Has Social Media Shifted the Balance of Shame

I deal with the matter of the hashtag very differently in my show but the train of thought has led me to believe that Twitter is turning us into a nasty surveillance state. We're shaming people without considering the consequences and the punishments are outweighing the crimes.

I've just completed a series of graphic paintings for a solo show entitled, 'I Think Therefore I Hashtag.' I have been painting about the news stories of the last year that were waking me up and coming to bed with me. Now, I am something of an armchair activist. I'm not unknown to be facebooking about some cause or other or be pushing petitions under people's noses. But painting these stories has really got my brain ticking about the hashtag - as a dangerous force which can ruin ordinary lives.

I deal with the matter of the hashtag very differently in my show but the train of thought has led me to believe that Twitter is turning us into a nasty surveillance state. We're shaming people without considering the consequences and the punishments are outweighing the crimes. Anyone caught blurting out bigotry or ignorance on a public forum will be tarred and feathered within hours. Take Justine Sacco, the PR executive who tweeted, 'Going to Africa. Hope I don't get AIDS. Just kidding. I'm white.'

The tweet was sent to 170 twitter followers before she boarded her flight from JFK to South Africa. By the time she'd landed, the hashtag #HasJustineLandedYet had trended worldwide and a twitter user went to the airport to photograph her to post it online. In the meantime, she'd been sacked and had received thousands of angry messages and threats. 12 words had blown her life apart. The hotel workers at the hotel she'd booked were threatening to strike. Nobody could guarantee her safety at her destination and her family - who are active civil rights supporters in South Africa - were ashamed. Her only hope was a time machine.

More recently, we've seen another act of self-harm in the news. Nobel prize winning scientist Tim Hunt gave a keynote speech and said that women in the science lab were distracting because 'you fall in love with them, they fall in love with you and when you criticise them they cry'. His comments, semi-satirical I'm guessing, and probably intended to be humorous, went viral and were used as a weapon to 'hang him out to dry'. It was a flippant comment that launched a thousand op ed pieces all over the world. A journalist who probably wanted to boost her own twitter following started the hashtag #distractinglysexy, which fanned the flames beautifully. Before you know it, the savage vultures arrived to pick at the flesh of the 72 year old academic. Female scientists from all over the world posted images of themselves online, Hunt resigned from his post, his life and career in shreds. Professor Richard Dawkins came out in support of Hunt and said that his remark was "light-hearted banter against himself."

This cruel game of mob justice anytime someone says something stupid or mildly offensive runs the risk of creating a society of people who are terrified of saying anything that might shake things up. We are losing our sense of humour and displaying a remarkable lack of tolerance. The twittersphere is a practical thought police - conform or die. Ironic since social media purports to be a voice for all. Sacco made a ridiculous comment but I don't think she deserved to have her life ripped apart but this is the age that we live in now.

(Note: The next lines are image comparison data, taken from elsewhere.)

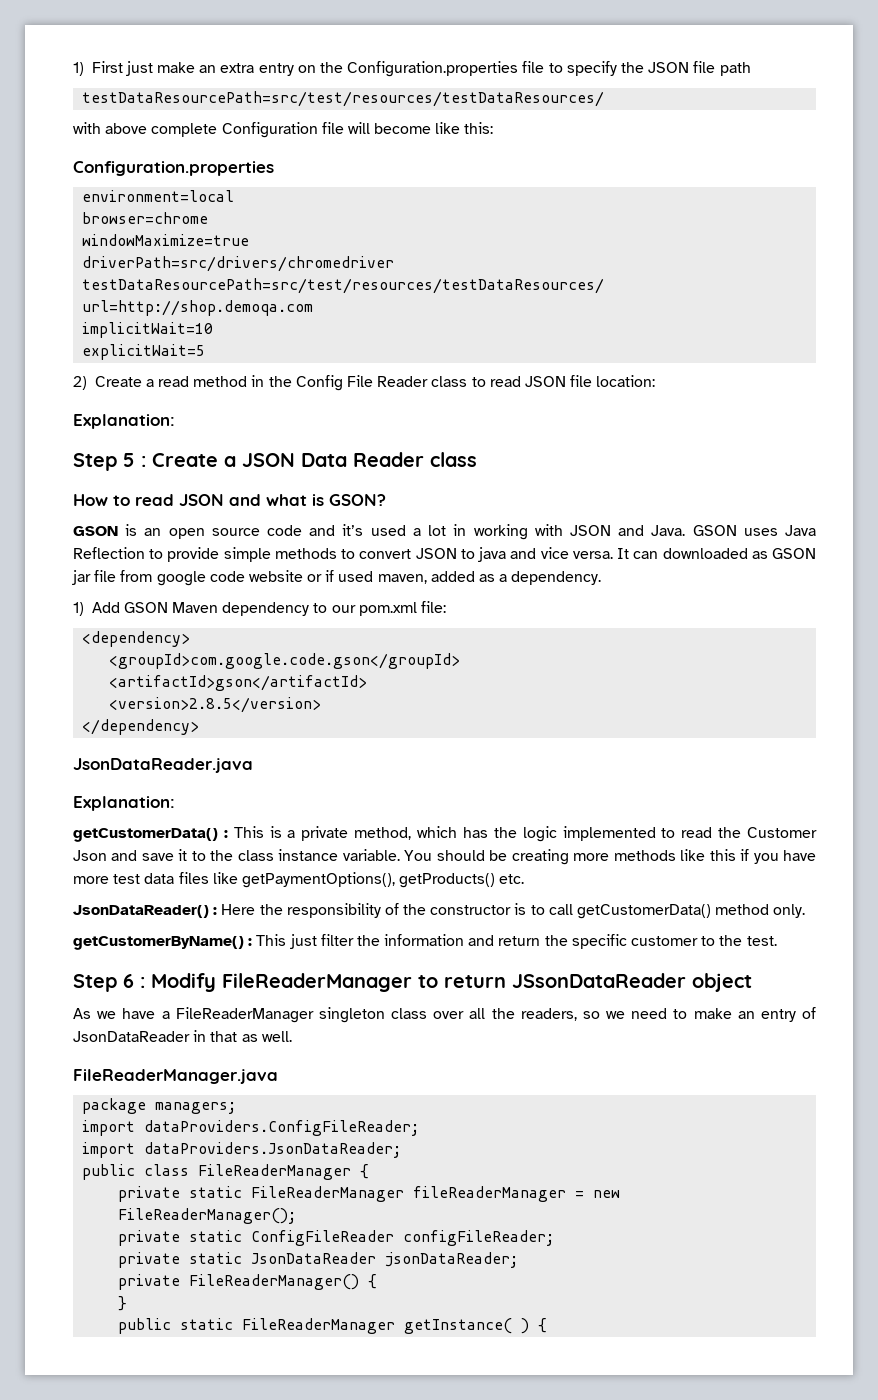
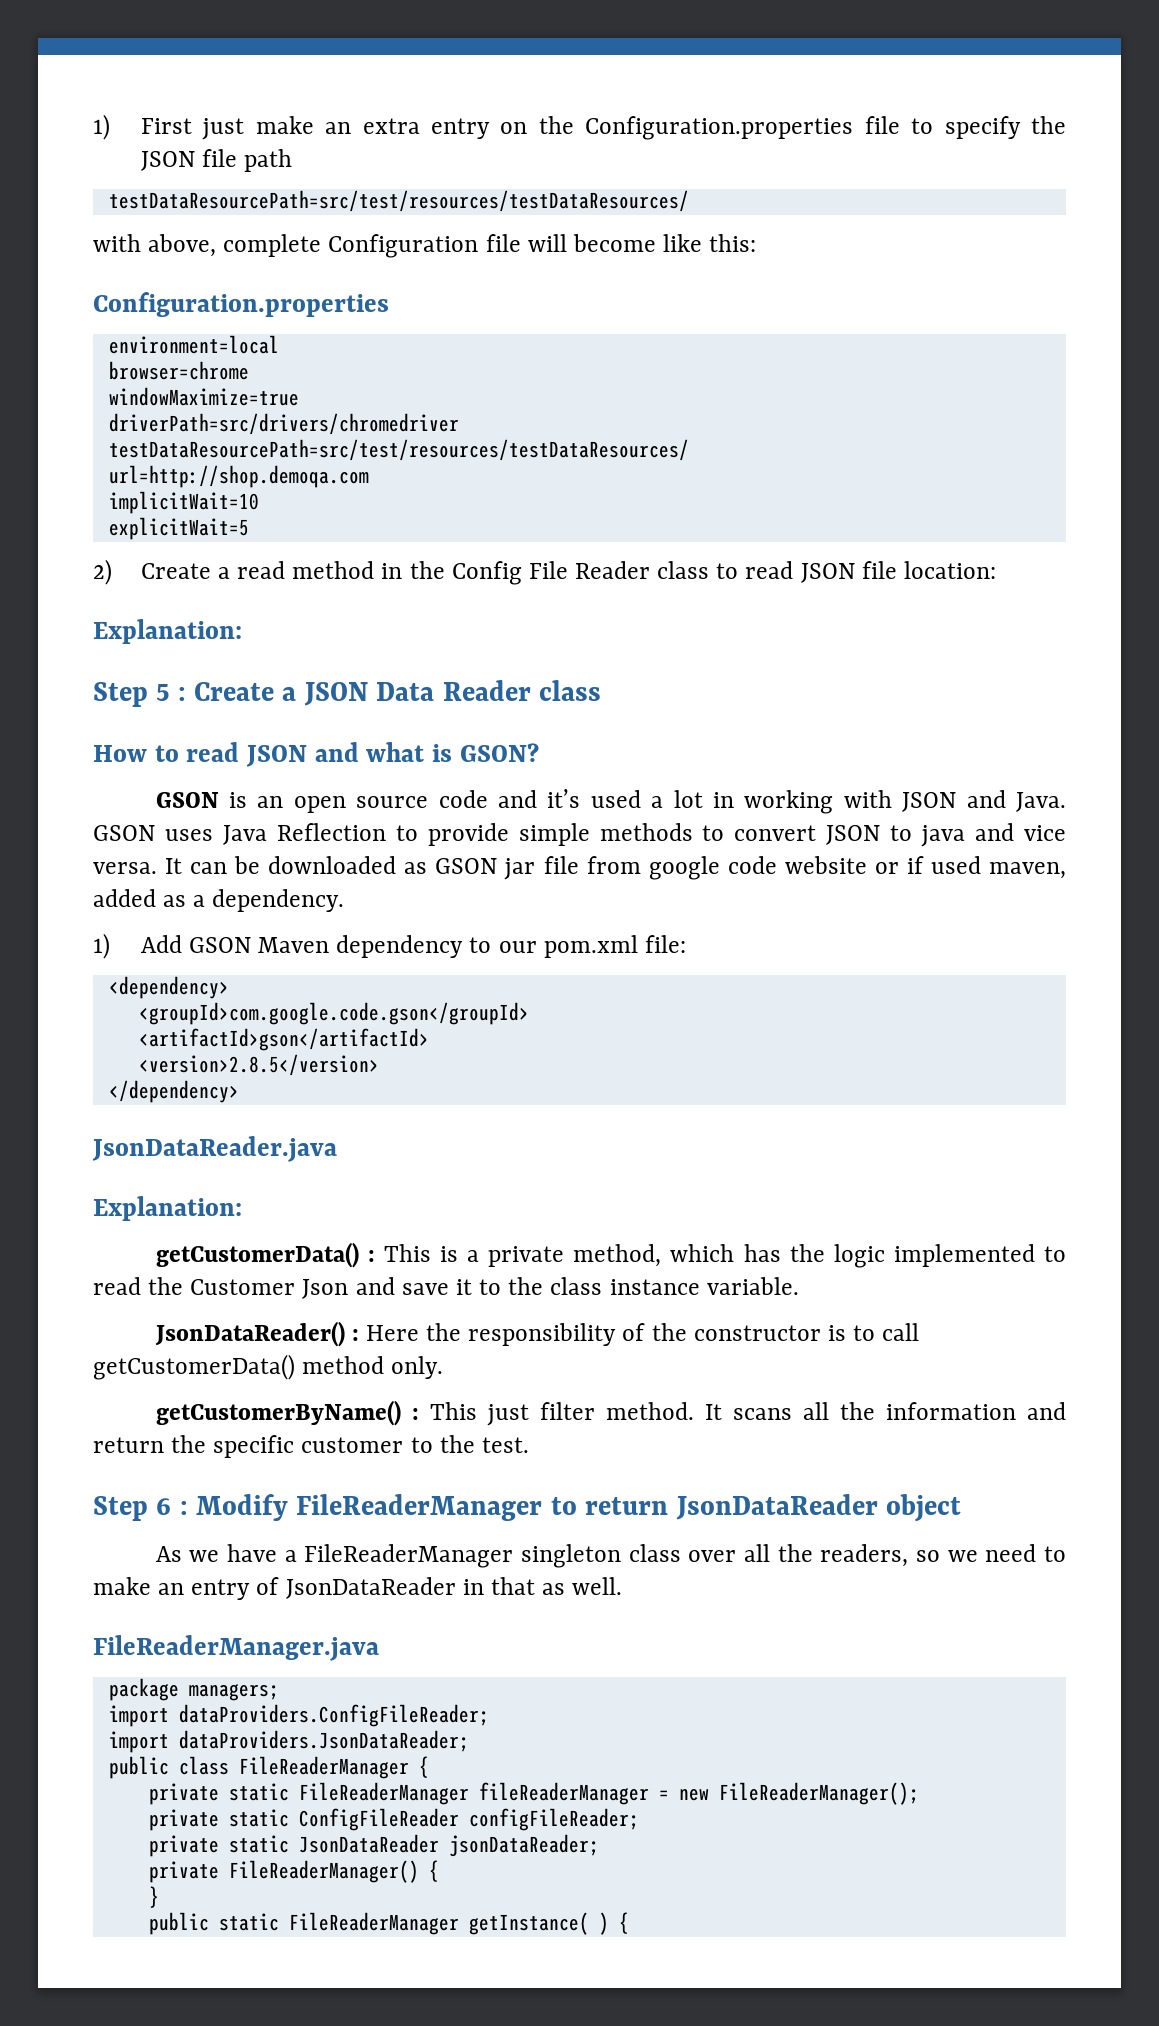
- with above complete Configuration file will become like this:
+ with above, complete Configuration file will become like this:
- It can downloaded as GSON jar file from google code website or if used maven, added as a dependency.
+ It can be downloaded as GSON jar file from google code website or if used maven, added as a dependency.
- You should be creating more methods like this if you have more test data files like getPaymentOptions(), getProducts() etc.
- getCustomerByName() : This just filter the information and return the specific customer to the test.
+ getCustomerByName() : This just filter method. It scans all the information and return the specific customer to the test.
- Step 6 : Modify FileReaderManager to return JSsonDataReader object
+ Step 6 : Modify FileReaderManager to return JsonDataReader object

As Monica Lewinsky said recently, scandal is brought to us by the digital revolution. After being swept up in what she calls her 'improbable romance', aged 22 with the President of the United States, Bill Clinton, the news broke online. Lewinsky says, "It was the first time the traditional news was usurped by the internet for a major news story. I went from being a completely private figure to a publicly humiliated one worldwide." Lewinsky says that this was prior to social media but it moved an international community of shamers to comment online and brand her as international strumpet. In her recent Ted talk she said that since her affair exploded into world news 17 years ago, humiliation has become a commodity and shame is an industry. We're now in a cycle of clickabillity - she says, "the more we click on gossip, the more numb we get to the human lives behind it, the more numb we get, the more we click."

While I do still love Facebook and Instagram, I feel like Twitter is becoming this waiting room where opportunists bide their time until they can pounce on and get the bandwagon rolling over their next target. Hang around long enough in this toxic virtual cafeteria and you'll find someone to demonise and something to rant about. What's so shocking is that so many of them seem to be on the 'liberal' left, all fisticuffs and ready to cause trouble. The destruction of someone's life and livelihood as retribution for a daft comment does not fit the crime. Let he who is without sin cast the first stone. Lewinsky's Ted talk has given us food for thought, several courses in fact. I agree with her whole-heartedly when she says we need to be more compassionate. We should try to "imagine walking a mile in someone else's headline."